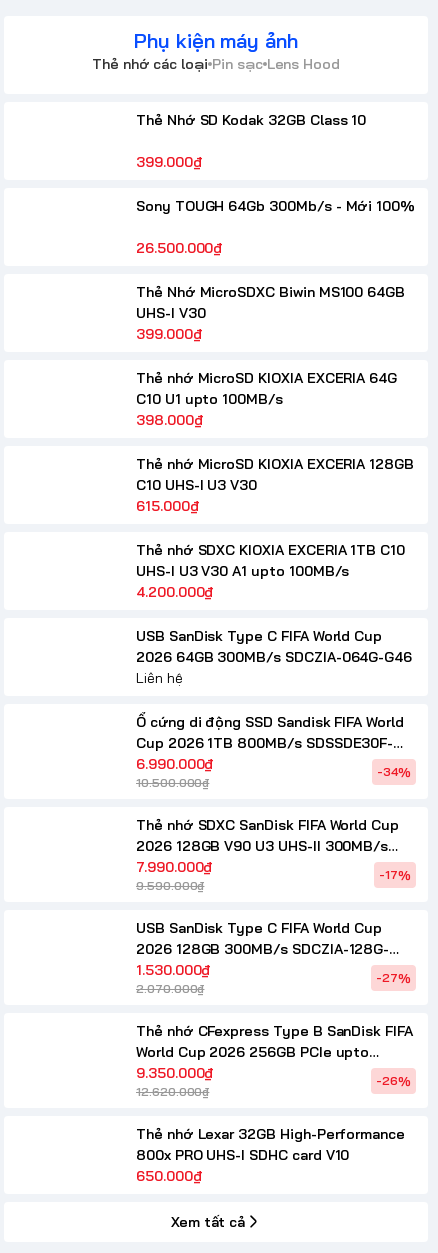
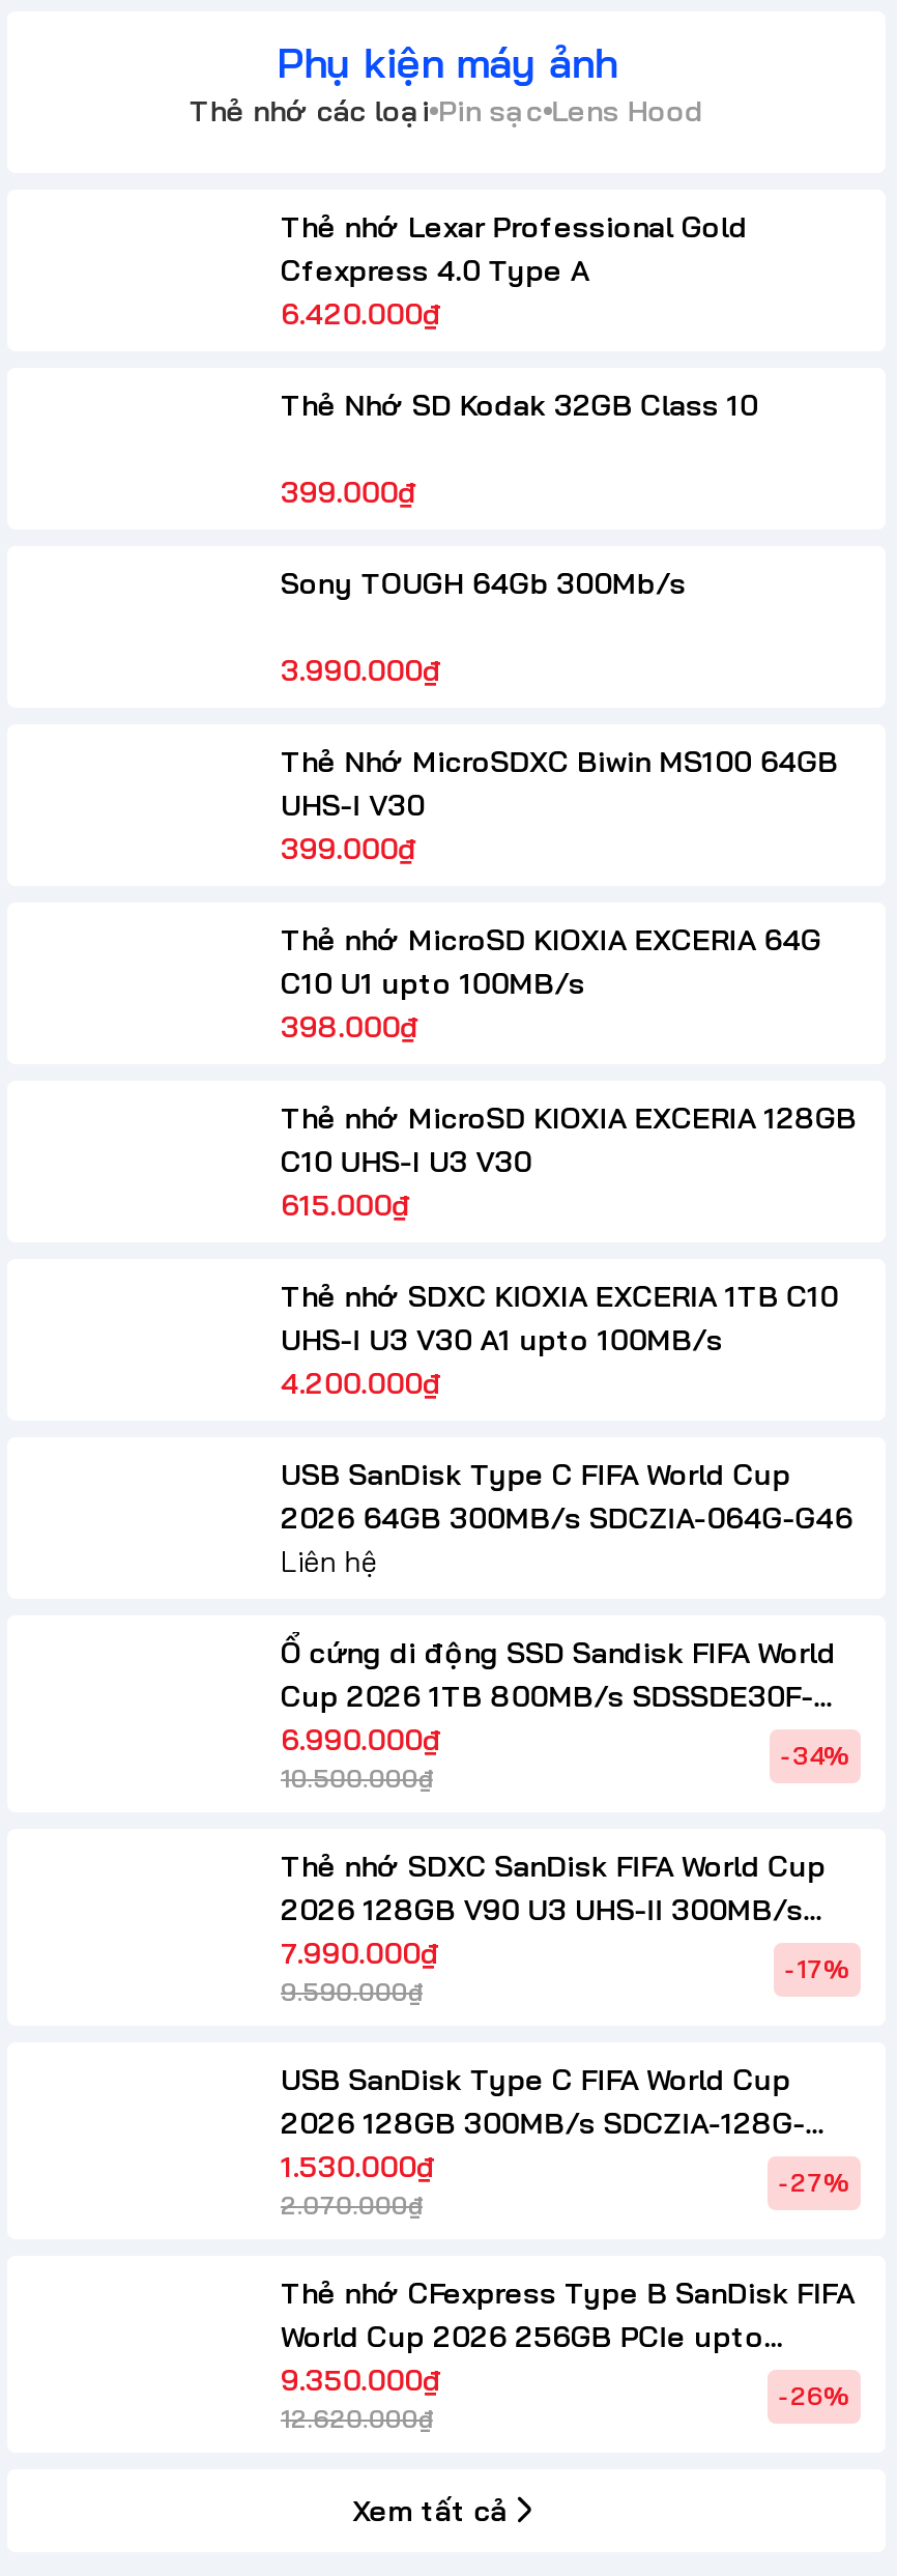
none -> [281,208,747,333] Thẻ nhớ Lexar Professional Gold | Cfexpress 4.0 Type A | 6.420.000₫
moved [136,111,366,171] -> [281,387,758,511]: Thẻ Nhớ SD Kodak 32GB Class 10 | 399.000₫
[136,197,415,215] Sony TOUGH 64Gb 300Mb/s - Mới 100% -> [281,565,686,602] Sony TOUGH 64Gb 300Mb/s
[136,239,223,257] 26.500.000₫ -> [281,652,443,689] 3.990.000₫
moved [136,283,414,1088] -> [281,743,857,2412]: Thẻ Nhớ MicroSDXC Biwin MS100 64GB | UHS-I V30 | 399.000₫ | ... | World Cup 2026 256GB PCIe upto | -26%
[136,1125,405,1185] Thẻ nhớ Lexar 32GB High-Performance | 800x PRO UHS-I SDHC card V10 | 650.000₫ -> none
○ ○ ○
* [Exercise]
Repeat the records in full and exactly, leaving every picture out.

* [Result for this task]
none -> [281,208,747,333] Thẻ nhớ Lexar Professional Gold | Cfexpress 4.0 Type A | 6.420.000₫
moved [136,111,366,171] -> [281,387,758,511]: Thẻ Nhớ SD Kodak 32GB Class 10 | 399.000₫
[136,197,415,215] Sony TOUGH 64Gb 300Mb/s - Mới 100% -> [281,565,686,602] Sony TOUGH 64Gb 300Mb/s
[136,239,223,257] 26.500.000₫ -> [281,652,443,689] 3.990.000₫
moved [136,283,414,1088] -> [281,743,857,2412]: Thẻ Nhớ MicroSDXC Biwin MS100 64GB | UHS-I V30 | 399.000₫ | ... | World Cup 2026 256GB PCIe upto | -26%
[136,1125,405,1185] Thẻ nhớ Lexar 32GB High-Performance | 800x PRO UHS-I SDHC card V10 | 650.000₫ -> none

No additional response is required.